WORK REQUEST
Below are the entries; return every line among them that holds the word "socks".

Data records:

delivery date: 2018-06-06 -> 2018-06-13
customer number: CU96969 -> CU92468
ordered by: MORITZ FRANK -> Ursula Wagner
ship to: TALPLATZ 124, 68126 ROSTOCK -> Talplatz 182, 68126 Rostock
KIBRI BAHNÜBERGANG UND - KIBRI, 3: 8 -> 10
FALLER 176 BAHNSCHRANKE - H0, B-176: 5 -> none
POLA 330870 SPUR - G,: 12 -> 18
--
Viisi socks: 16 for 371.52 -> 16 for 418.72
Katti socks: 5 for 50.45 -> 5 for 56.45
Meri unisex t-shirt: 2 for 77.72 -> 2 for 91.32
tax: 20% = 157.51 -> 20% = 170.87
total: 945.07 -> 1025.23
* * *
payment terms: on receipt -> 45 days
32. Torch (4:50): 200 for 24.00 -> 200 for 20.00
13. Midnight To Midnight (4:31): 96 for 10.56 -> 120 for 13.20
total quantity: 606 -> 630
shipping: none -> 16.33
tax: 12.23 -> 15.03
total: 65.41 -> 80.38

RESPONSE AREA
Viisi socks: 16 for 371.52 -> 16 for 418.72
Katti socks: 5 for 50.45 -> 5 for 56.45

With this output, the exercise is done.